Version comparison data

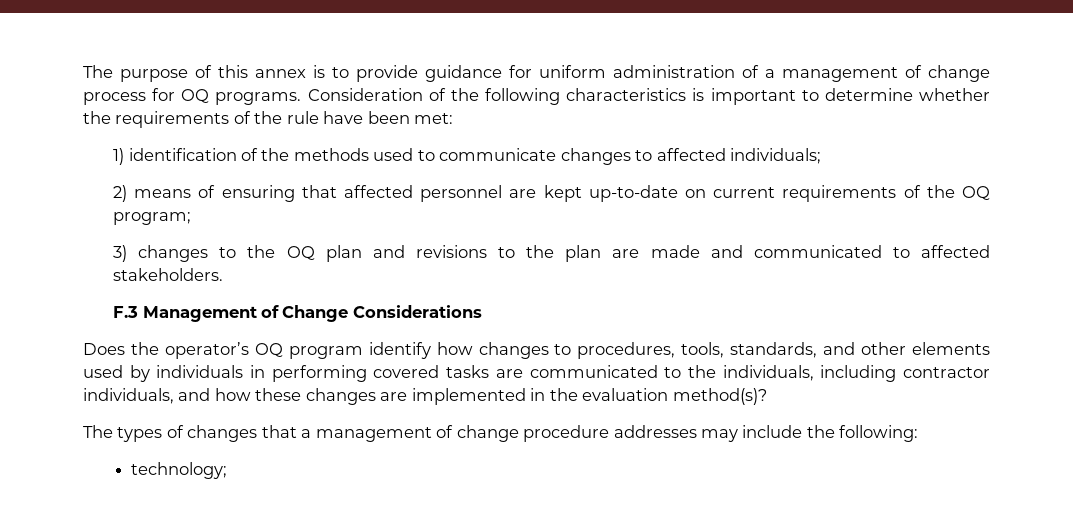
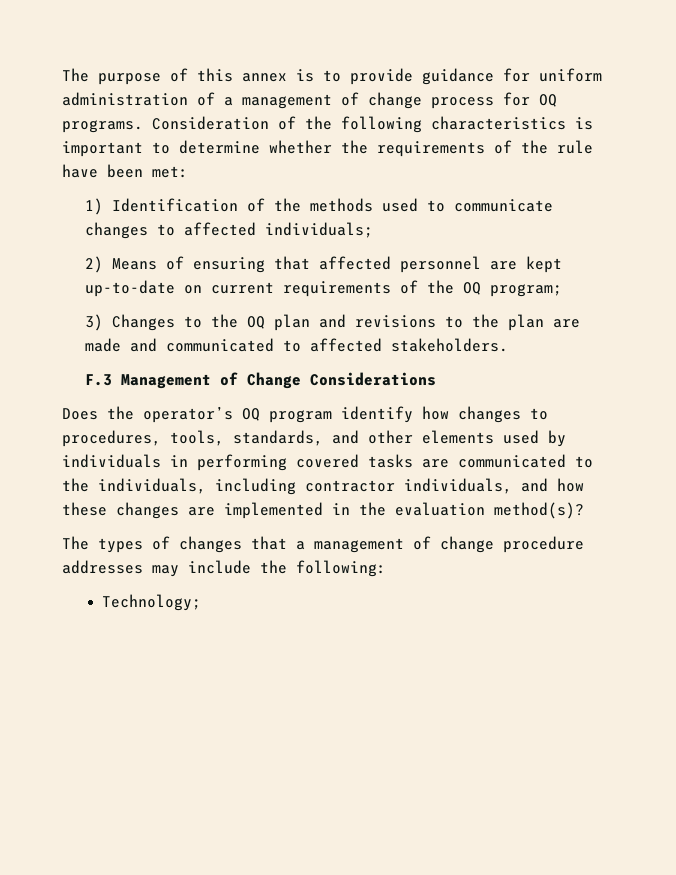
- 1) identification of the methods used to communicate changes to affected individuals;
+ 1) Identification of the methods used to communicate changes to affected individuals;
- 2) means of ensuring that affected personnel are kept up-to-date on current requirements of the OQ program;
+ 2) Means of ensuring that affected personnel are kept up-to-date on current requirements of the OQ program;
- 3) changes to the OQ plan and revisions to the plan are made and communicated to affected stakeholders.
+ 3) Changes to the OQ plan and revisions to the plan are made and communicated to affected stakeholders.
- technology;
+ Technology;

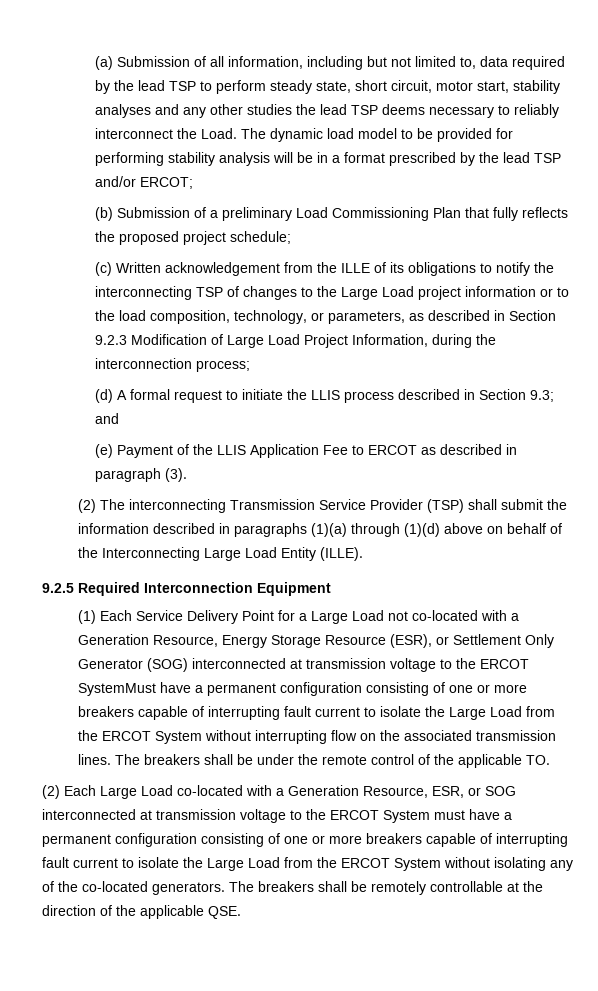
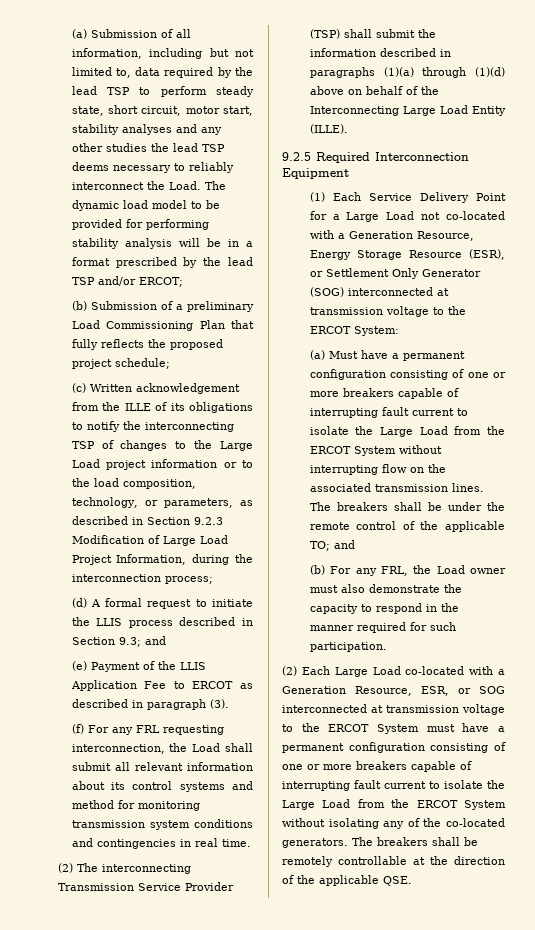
+ (f) For any FRL requesting interconnection, the Load shall submit all relevant information about its control systems and method for monitoring transmission system conditions and contingencies in real time.
- (1) Each Service Delivery Point for a Large Load not co-located with a Generation Resource, Energy Storage Resource (ESR), or Settlement Only Generator (SOG) interconnected at transmission voltage to the ERCOT SystemMust have a permanent configuration consisting of one or more breakers capable of interrupting fault current to isolate the Large Load from the ERCOT System without interrupting flow on the associated transmission lines.
+ (1) Each Service Delivery Point for a Large Load not co-located with a Generation Resource, Energy Storage Resource (ESR), or Settlement Only Generator (SOG) interconnected at transmission voltage to the ERCOT System:
+ (a) Must have a permanent configuration consisting of one or more breakers capable of interrupting fault current to isolate the Large Load from the ERCOT System without interrupting flow on the associated transmission lines.
- The breakers shall be under the remote control of the applicable TO.
+ The breakers shall be under the remote control of the applicable TO; and
+ (b) For any FRL, the Load owner must also demonstrate the capacity to respond in the manner required for such participation.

*Your objective*
Work out how many lines in the entries contain the string "remote", then reply with that number and nothing more.

*Final answer*
2